Get ahead of fast rate increases with a sinking fund that lets you save a large amount of money fast before a big event or deadline.
Preparing your savings account or checking account for big purchases
Speaking of big events, if you need to buy a car in the near future, put that large amount of cash toward that goal. Saving for a Home or Sending a Child to College? Simply increase your savings contribution to “pay yourself first” each pay period. Just make sure you have enough to cover living expenses.
How to Pay Yourself First in 4 Easy Steps Identify your financial priorities
If you’re unsure about the best way to save money for the future, Charnet recommends talking to a financial advisor, such as a certified financial planner.
“(Those just starting to save) shouldn’t feel embarrassed or get the impression that (they) are too small a fish for a financial advisor,” he said. “That’s not true at all.”
Set a reasonable savings goal
While paying yourself first is a good strategy for building a savings vehicle that can provide a bright financial future, take care not to get too ambitious.

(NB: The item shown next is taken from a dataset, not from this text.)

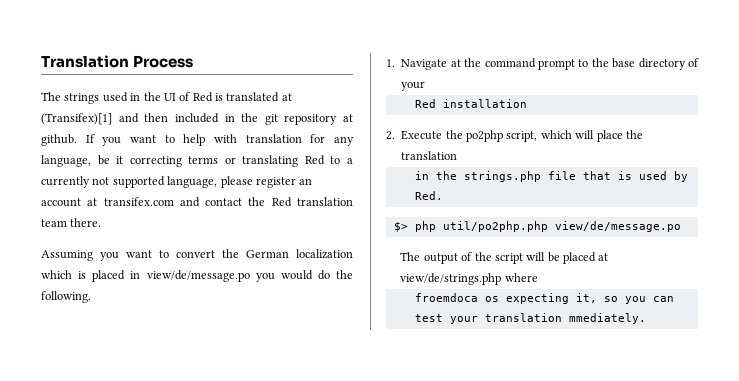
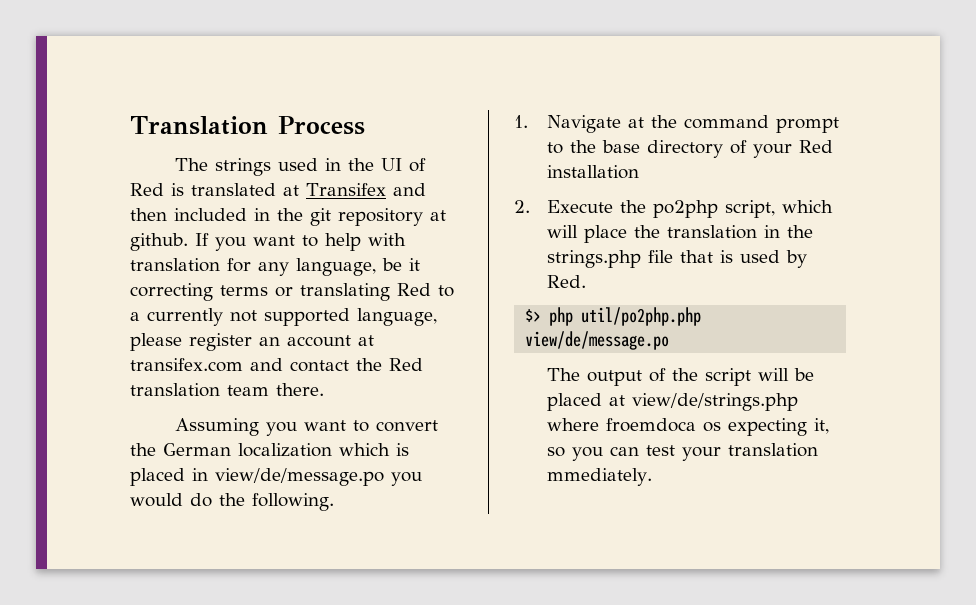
[41,113,112,125] (Transifex)[1] -> [306,183,386,196] Transifex
(426, 86) // -> (793, 151) none
(458, 155) // -> (758, 232) none
(538, 277) // -> (600, 424) none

Set a reasonable goal that will not make you take loans or dip into savings to take care of daily expenses like utility bills.
transfer money automatically
Automating savings can help you set aside money without even thinking about it. Adjust your direct deposit at work so that a percentage of your check automatically goes into savings. Or schedule automatic transfers from your checking account immediately after you get paid.
keep an eye on your bank account
After your savings are deducted from your income, you can focus your budget on bills, essential expenses, and discretionary spending.
You may find that you have less money for extra things – like entertainment or eating out – but if you pay yourself first, you’ll be in a better financial position to face the future, rather than coming up with money. For when you really need it.
Combine pay first with other budgeting methods
While paying yourself first can get your financial priorities straight and change your spending habits is also no budget. To learn more about some of the most popular budgeting methods, see Which Methods Complement the Pay First or Reverse Budgeting Strategy.
Not sure which budgeting method will work best for you? Take our budget quiz to get personalized recommendations.
Kaz Weida is a senior writer at The Penny Hoarder. Nicole Dow is a former senior writer at The Penny Hoarder.